The University is offering three Cantonese courses on campus this fall, including CHINLANG 14A: “First-Year Cantonese, First quarter,” which fulfills a quarter of the University’s undergraduate language requirement.
The change follows more than a year of student and alumni activism led by organizers with Save Cantonese that began after Stanford axed the Cantonese program’s only lectureship in December 2020 following budget cuts.
Save Cantonese, an advocacy group, said CHINLANG 14A is the first Cantonese course to fulfill the language requirement since 2007. Stanford’s language requirement can be met by students completing the first-year sequence in a language, with each course counting for four or five units.
A University spokesperson wrote that language courses are offered based on student demand, and a September email from Save Cantonese announcing the courses warned, “The future of Cantonese at Stanford depends on your enrollment!”
Organizers said a recent donation catalyzed the reintroduction of Cantonese courses at Stanford. A donation of $1 million made in January by a Milpitas-based wholesale grocery supplier S.J. Distributors made Cantonese the first and only language instruction program to be endowed at Stanford, a University spokesperson confirmed in January.
“We want the gift to be a living, accessible bridge between the past and the future for students, for scholars and for all those who love the Cantonese culture,” S.J. Distributors Chief Executive Officer Scott Suen told The Daily in February.
Cantonese is spoken by 60% of Chinese speakers in the Bay Area, and about half of Chinese speakers in California, according to the September email from Save Cantonese.
The University is also offering two conversational Cantonese courses on campus — CHINLANG 18: “Intermediate Conversational Cantonese, First Quarter” and CHINLANG 25A: “Advanced Conversational Cantonese.”
According to Explore Courses, the second and third quarters of the first-year Cantonese sequence that fulfills the language requirement will be offered in the winter and spring and taught by Xinjie Chen, coordinator of the Cantonese language program.
“Cantonese courses consisting of reading, writing, listening and speaking that are 4 or 5 units have always fulfilled the language requirement,” wrote School of Humanities and Sciences spokesperson Joy Leighton in a statement to The Daily, bolding the word “always.”
Leighton, who responded on behalf of the University and language center director Elizabeth Bernhardt-Kamil, added, “Two-unit conversation courses in all languages do not meet the language requirement.”
Shawn Lee ’16 M.S. ’17 M.S. ’19, the policy director for Save Cantonese, said the addition of the class that satisfies the language requirement brings the University one step closer toward making the Cantonese program “a place that can support scholarship at the highest level.”

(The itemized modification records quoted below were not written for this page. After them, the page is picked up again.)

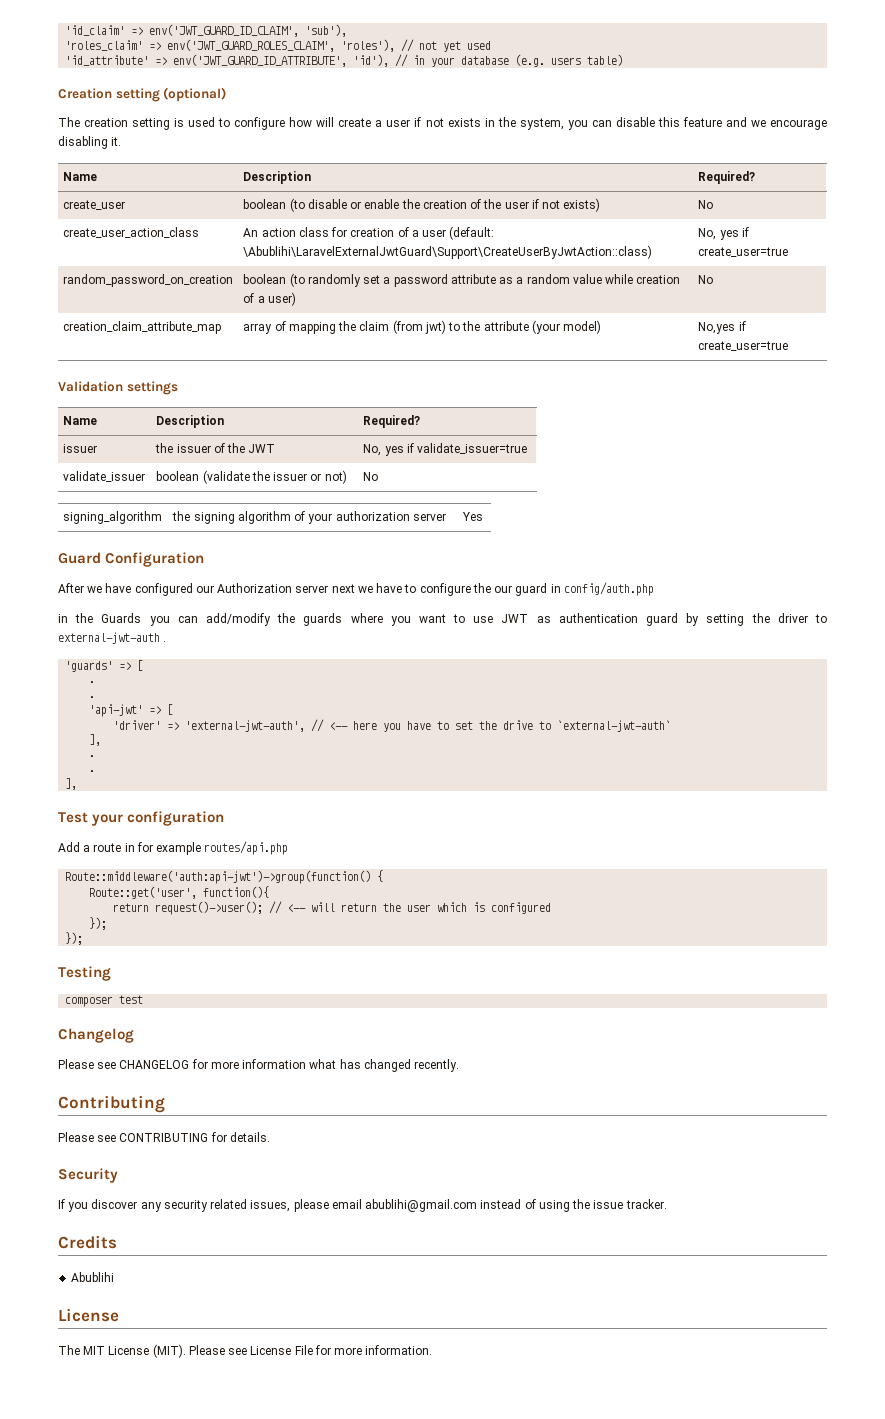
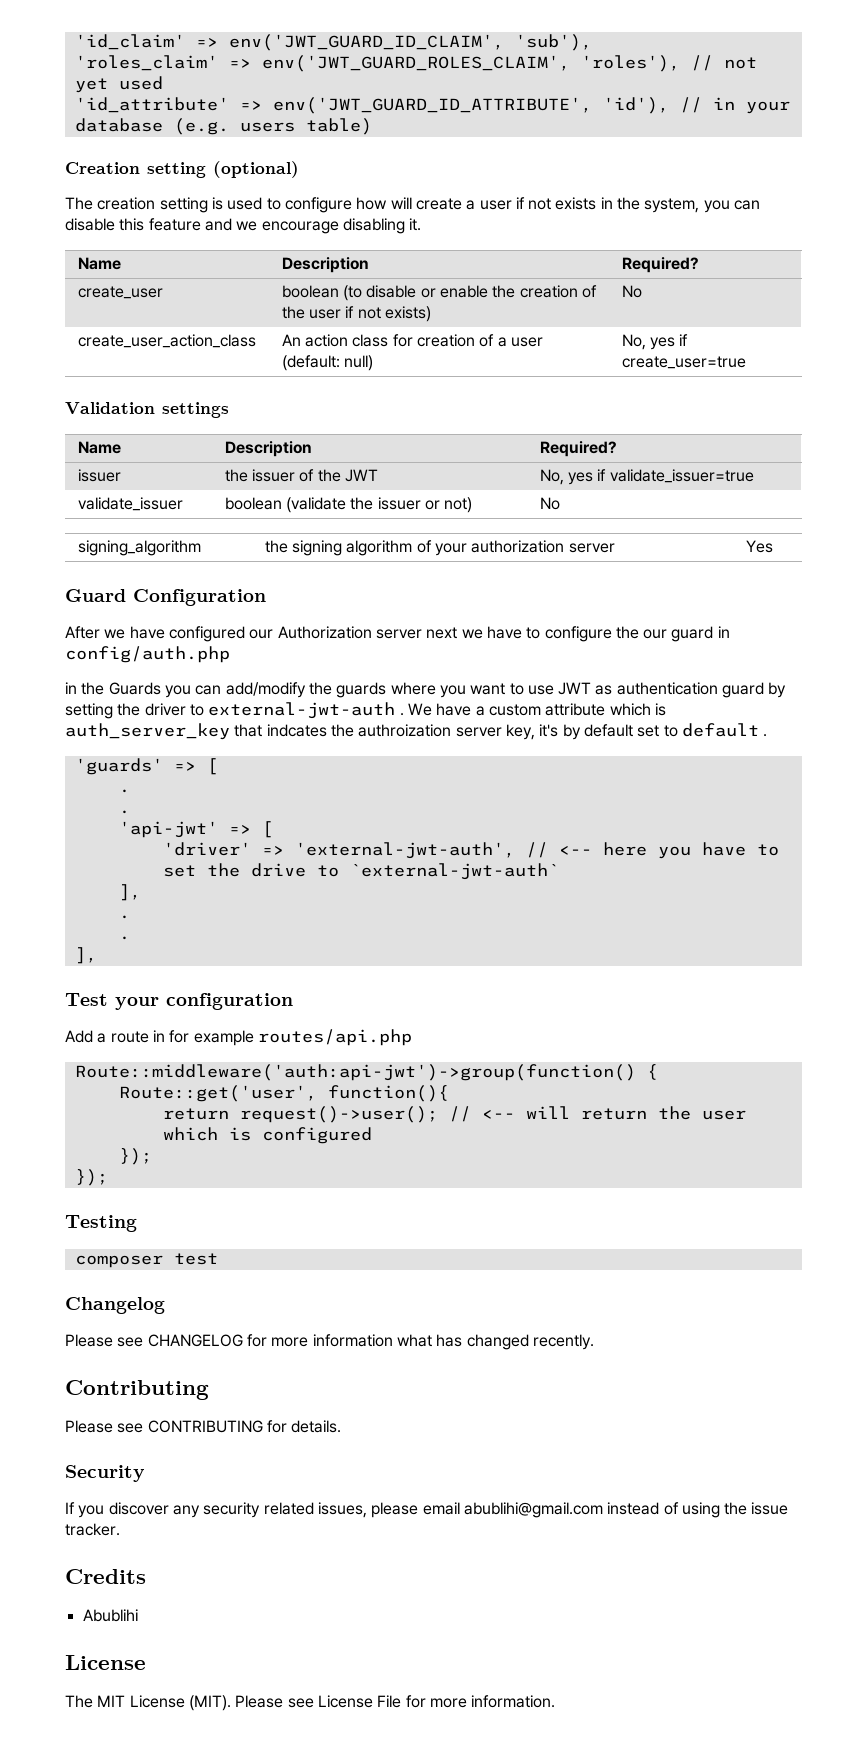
- create_user_action_class | An action class for creation of a user (default: \Abublihi\LaravelExternalJwtGuard\Support\CreateUserByJwtAction::class) | No, yes if create_user=true
+ create_user_action_class | An action class for creation of a user (default: null) | No, yes if create_user=true
- random_password_on_creation | boolean (to randomly set a password attribute as a random value while creation of a user) | No
- creation_claim_attribute_map | array of mapping the claim (from jwt) to the attribute (your model) | No,yes if create_user=true
+ We have a custom attribute which is auth_server_key that indcates the authroization server key, it's by default set to default .

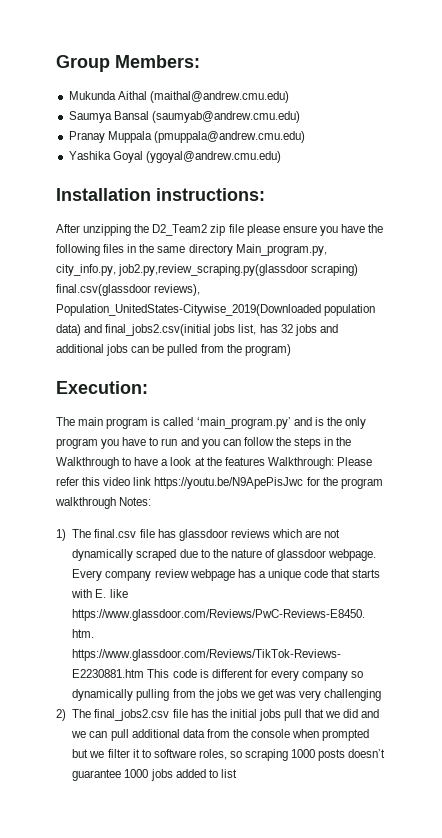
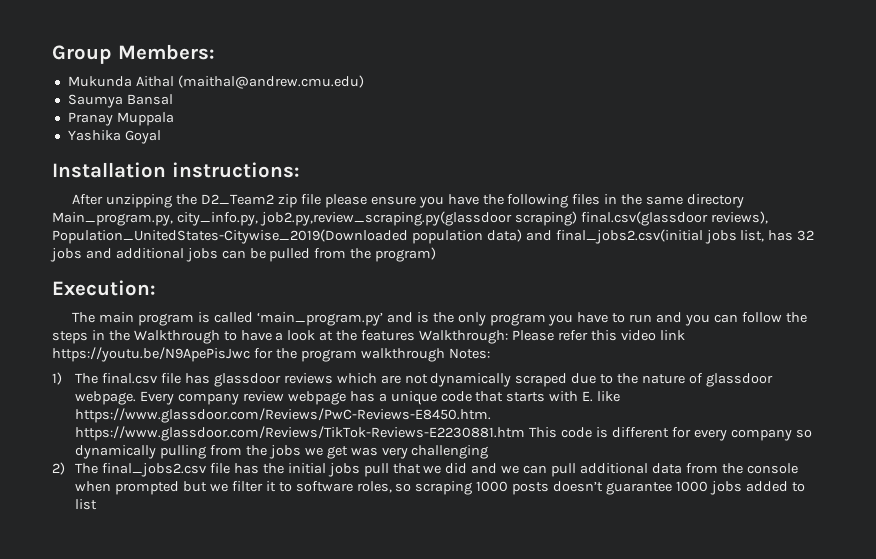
- Saumya Bansal (saumyab@andrew.cmu.edu)
+ Saumya Bansal
- Pranay Muppala (pmuppala@andrew.cmu.edu)
+ Pranay Muppala
- Yashika Goyal (ygoyal@andrew.cmu.edu)
+ Yashika Goyal

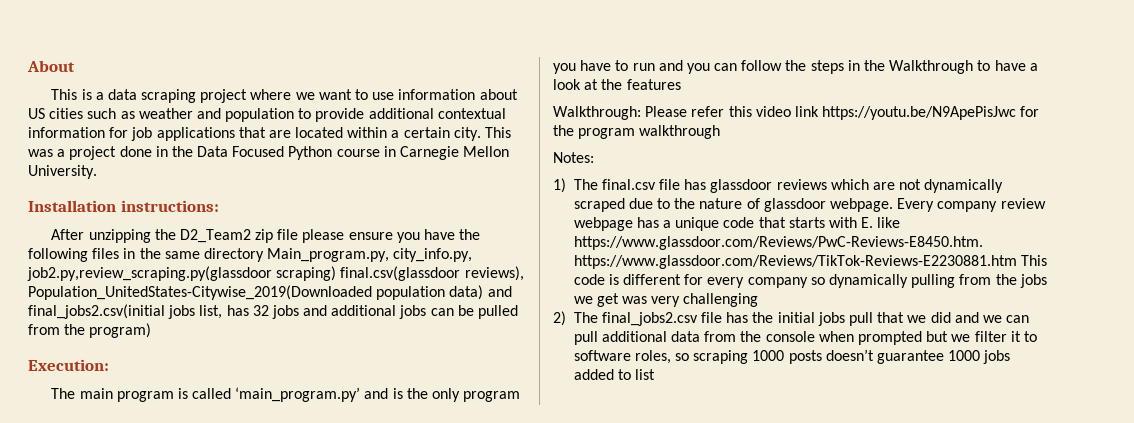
- Group Members:
- Mukunda Aithal (maithal@andrew.cmu.edu)
- Saumya Bansal
- Pranay Muppala
- Yashika Goyal
+ About
+ This is a data scraping project where we want to use information about US cities such as weather and population to provide additional contextual information for job applications that are located within a certain city. This was a project done in the Data Focused Python course in Carnegie Mellon University.
- The main program is called ‘main_program.py’ and is the only program you have to run and you can follow the steps in the Walkthrough to have a look at the features Walkthrough: Please refer this video link https://youtu.be/N9ApePisJwc for the program walkthrough Notes:
+ The main program is called ‘main_program.py’ and is the only program you have to run and you can follow the steps in the Walkthrough to have a look at the features
+ Walkthrough: Please refer this video link https://youtu.be/N9ApePisJwc for the program walkthrough
+ Notes:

Lee said that while the addition of the language-requirement-fulfilling course marks a critical milestone for Save Cantonese, Lee added that Save Cantonese still hopes to see intermediate and advanced classes that go beyond teaching conversational skills offered and properly compensated in the future.
The addition of the language requirement “speaks clearly to the importance that the community places in these programs and really is a shining example of that collaboration,” Lee said.